Thursday, January 16, 2014

The Art of the Meal Plan

While I haven't been formally diagnosed with an eating disorder until my recent acquisition of anorexia nervosa, I've experienced every diagnosis on the eating disorder spectrum. I strongly suspect my core diagnosis is and has been bulimia. It seems I've just gotten so good at it, I'm able to stay at a BMI that qualifies me as AN.


In all honesty, I wear my anorexia badge with pride, a reflection of my success at eating disorders lately. This is a statement I will surely regret in the future, but for now, I am happy that I am so malnourished, so thin and so bedraggled, that I have achieved this gold star of approval. What I fail to consider is that in recovery, we with anorexia must Eat A Lot.

Breakfast
2 starch
1 dairy
1 fruit
1 fat

Lunch
3 protein
2 starch
1 dairy
1 vegetable
1 fruit
1 fat

Dinner
3 protein
2 starch
1 dairy
1 vegetable
2 fats

And
2-3 snacks throughout the day

Each patient has a plan tailored to her needs with snacks and supplements (Boosts or Ensure) as needed. Snacks and supplements are added or subtracted to meet weight gain or maintenance goals during treatment. Everyone must meet the basic, minimum food group exchanges.
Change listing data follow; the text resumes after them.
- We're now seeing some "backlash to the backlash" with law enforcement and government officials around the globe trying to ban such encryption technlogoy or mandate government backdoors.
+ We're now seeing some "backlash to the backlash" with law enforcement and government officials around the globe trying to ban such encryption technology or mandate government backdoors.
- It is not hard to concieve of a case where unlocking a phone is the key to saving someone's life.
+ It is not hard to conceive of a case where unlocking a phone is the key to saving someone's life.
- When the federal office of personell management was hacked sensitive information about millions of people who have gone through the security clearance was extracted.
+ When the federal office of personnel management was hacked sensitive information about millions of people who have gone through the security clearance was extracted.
Physiologically speaking, high calorie meals are required to ensure calories in exceed calories out, especially with the 10 miles I'm allotted doing every day, necessary for weight gain. The contract I signed when bumped up to day treatment listed 2-4 pounds per week as a weight gain goal. There are 3500 calories in 1 pound, so to achieve a 2 pound gain, an excess of 7000 calories per week is required (1000 per day). 4 pounds per week? That's an extra 2000 calories per day.

The average 26 year-old female of my height and weight burns approximately 1290 calories per day doing nothing. These calories are expended through basic metabolic processes like breathing, muscle turnover, and heart contractions. If you're ambulatory, up and moving through daily life, with no additional physical activity, this number jumps to 1548. If you're me, running 10 miles every single day, this number jumps to 2225 to maintain weight. Add the 1000-2000 extra calories per day to gain 2-4 pounds per week, and you're looking at a daily caloric intake of 3225-4225, also known as a bulimic nightmare.

To me, consuming and holding down 4225 calories is more physically and emotionally difficult than any 15 mile run. Meals of cheese, pasta, sandwiches, milk, and dessert served at the treatment center are ridiculously triggering to all of us. As a professional bulimic (prolimic we'll say), it is overwhelmingly difficult. The internal struggle to eat the meal is the first challenge. The physical and mental challenge to hold the food in my stomach immediately after eating is the second challenge. But the third is the worst challenge.

Treatment concludes a mere hour after the horrific lunch meal and I am sent home with a snack. This has ended the same way every day, except a few. I drive away, clutching the snack, and devour it within a mile of the center, still painfully stuffed from lunch. I stop at the nearest gas station, purchase a diet coke in size bulimia, chug, and purge on the side of the road. It's 2:45 pm at this point. I see snack, lunch, and even the string cheese from 11:00 am emerge, clearly undigested.

Relief. Temporarily. Hungry Again. Binge. Purge. Repeat.

I have learned it is unclear how to refeed a prolimic. I do not know how many calories I retain or if my weight fluctuation from day to day sets off red flags to the treatment team, but I fear residential... babysitting treatment... may be the only way. 

I welcome any comments or suggestions from readers on how to conquer the process of weight gain and refeeding in those who are prone to purging. I'm afraid of this vicious cycle and must stop in order to make any sort of progress through recovery.